I don't think that any motivations whether real or allusioned to by an interlocutor have any effect on the reasoning (neither do the consequences of a paticular case). This is about the general, not the specific.
To me, it's pretty simple. When you are taking evidence that cannot be confirmed (like by another ballistics expert for example), then you have to determine whether the evidence by anecdote has sufficient value to be taken into consideration. There's also, and this has been mentioned and I think it's crucially important-- the issue of setting the standard.
I'm not saying that all testimony is equal. For example, if the testimony consisted of one person, saying only "I saw a ghost", that really does not tell you what they saw. It tells you what they think they saw. I also do believe that there are standards and indicators that historical or investigative experts do look for. I also would agree, that these could be refined more.
Quote:The standard is set by a number of factors-- the importance of the thing being asked about, the degree to which the listener resists the fact being asserted by the anecdote, the level of motivation of the anecdote-teller, and so on. If someone says they saw cold fusion in a lab, but the data was lost in a fire, I'd be REALLY suspicious, and would flat-out tell them to fuck off until they can show real experimental data-- that's because cold fusion is an issue of HUGE importance, and would be a game-changer if confirmed to be done under reasonable conditions.

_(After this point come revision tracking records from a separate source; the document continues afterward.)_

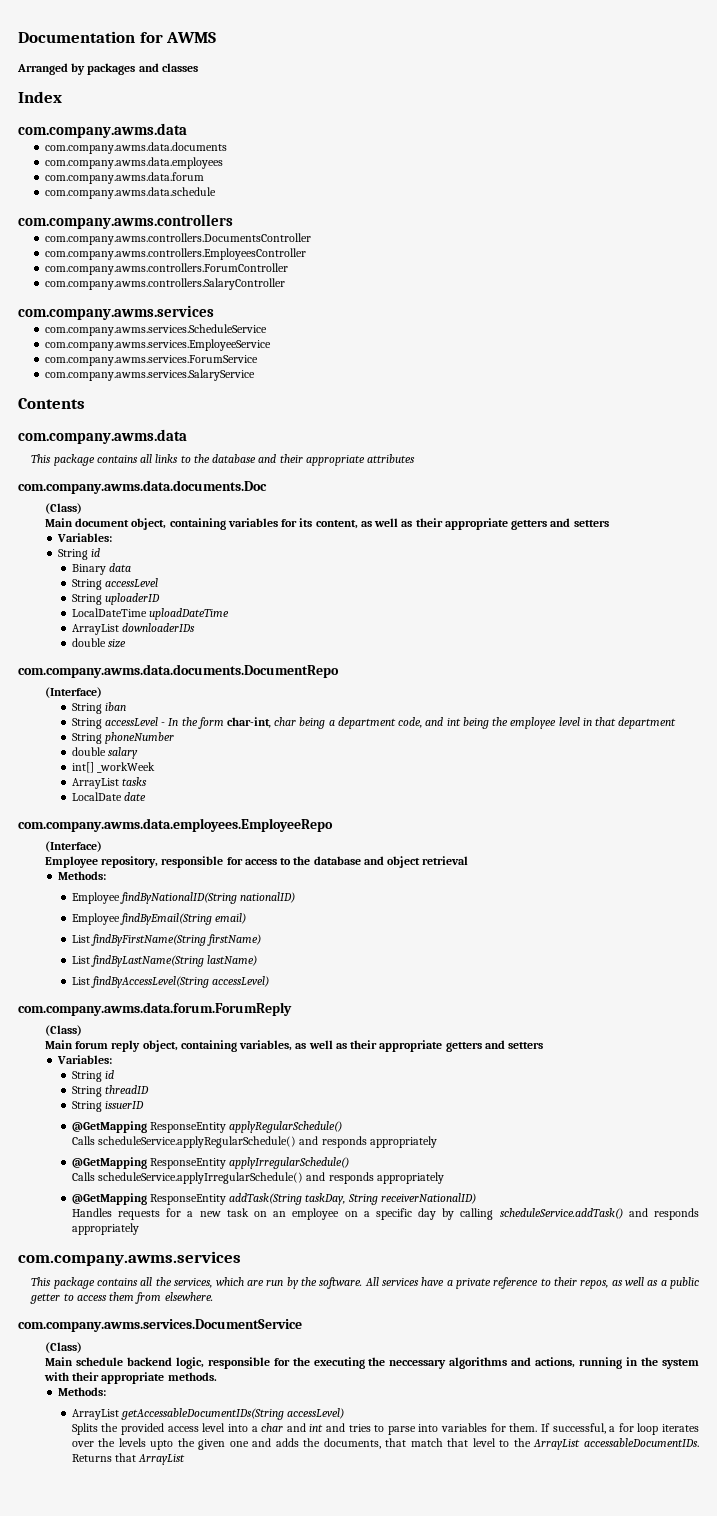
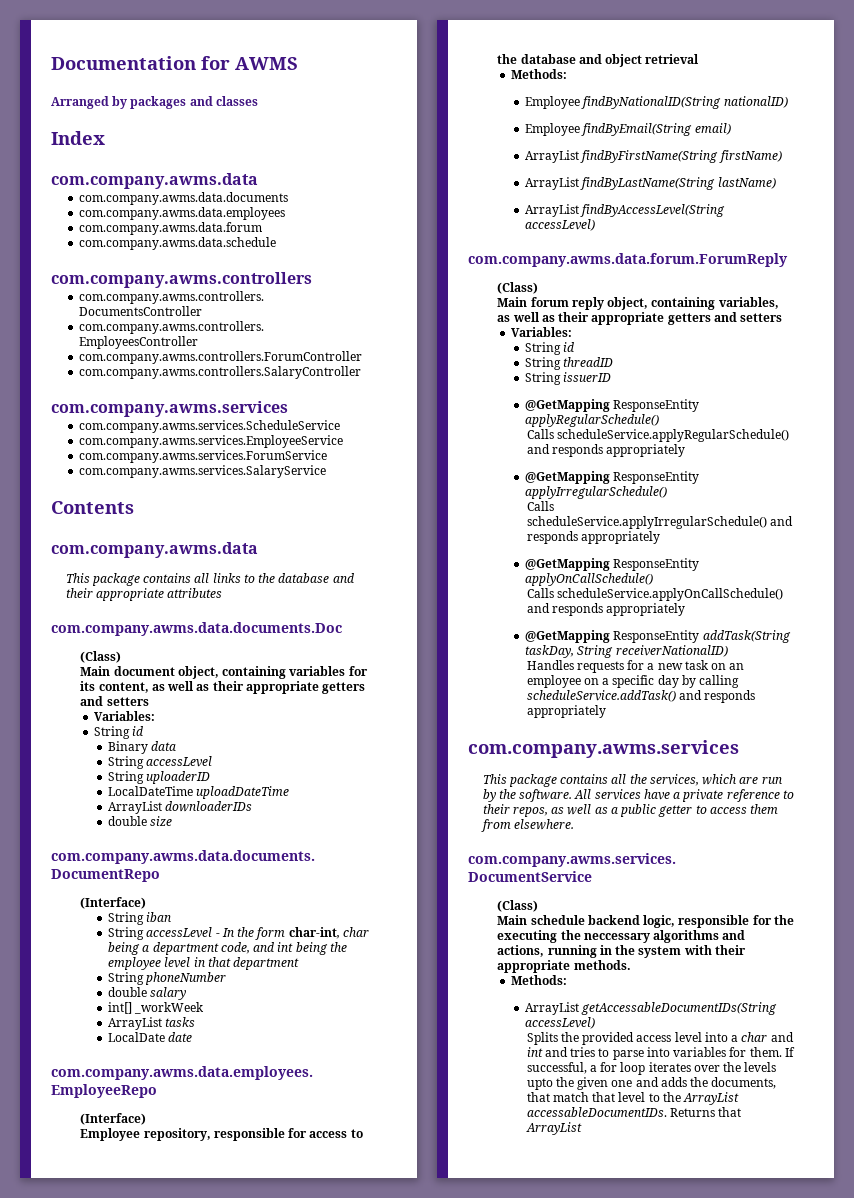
[71,935,90,943] List -> [525,150,580,163] ArrayList
[71,956,90,964] List -> [525,177,580,190] ArrayList
[71,977,90,985] List -> [525,204,580,217] ArrayList
(444, 1178) none -> [525,558,700,571] [525,573,654,586] [526,588,783,601] [526,603,686,616] // @GetMapping ResponseEntity applyOnCallSchedule() // Calls scheduleService.applyOnCallSchedule() and responds appropriately

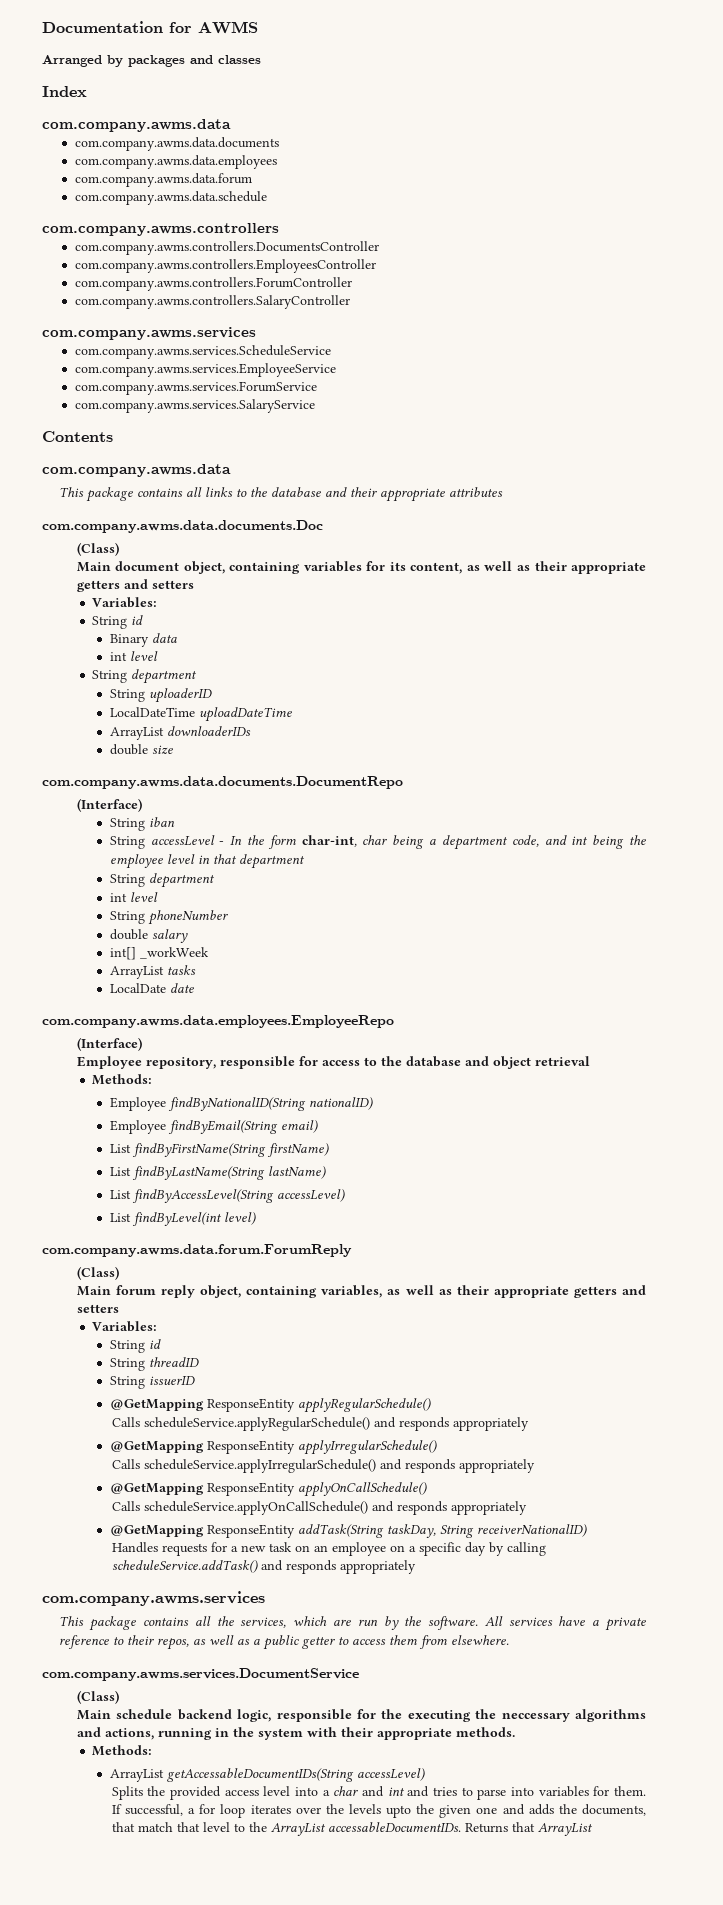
[108,756,213,769] // String accessLevel -> [109,651,158,661] [92,669,198,684] // int level // String department
(300, 963) none -> [109,873,215,888] [109,892,158,902] // String department // int level
[525,150,580,163] ArrayList -> [109,1144,131,1153] List
[525,177,580,190] ArrayList -> [109,1167,131,1176] List
[525,204,580,217] ArrayList -> [109,1190,131,1199] List
(596, 225) none -> [109,1212,256,1226] // List findByLevel(int level)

Even more important is when someone tells me something that is CONTRARY to facts I already consider known. I know that things fall down when I let them go. If you told me that once, on a particularly stormy Friday evening, an apple fell UP, I'd file that away as 99% bullshit and 1% mystery. So if you, for example, say a man has walked on water, I'd want to inspect the site and look for a ledge or glass platform under its surface. I'd want him to reproduce the act in conditions under my control. I wouldn't say-- thousands of people say they saw him, so he must really have done what they say he did.
And that is where I differ. Although if I could demand they take me on a lunar landing, to see for myself that it is possible, that may be interesting. But I don't think that I need to see for myself. I do often look for what other people who have witnessed the claim in question do say though. I also look at who, and what they say. For instance, if the people in your cold fusion example, subsequently when broke (as well as having a ruined reputation), after the fire; would that change your opinion of the account? Also, I would think that there testimony of what the observed, would need to contain details of why they had thought that cold fusion was obtained.
However, I don't think that a priori belief is a reason to reject these accounts. A lot of the arguments here, I think give justification to some young earth or evolution views which simply state, that cannot happen, regardless of evidence.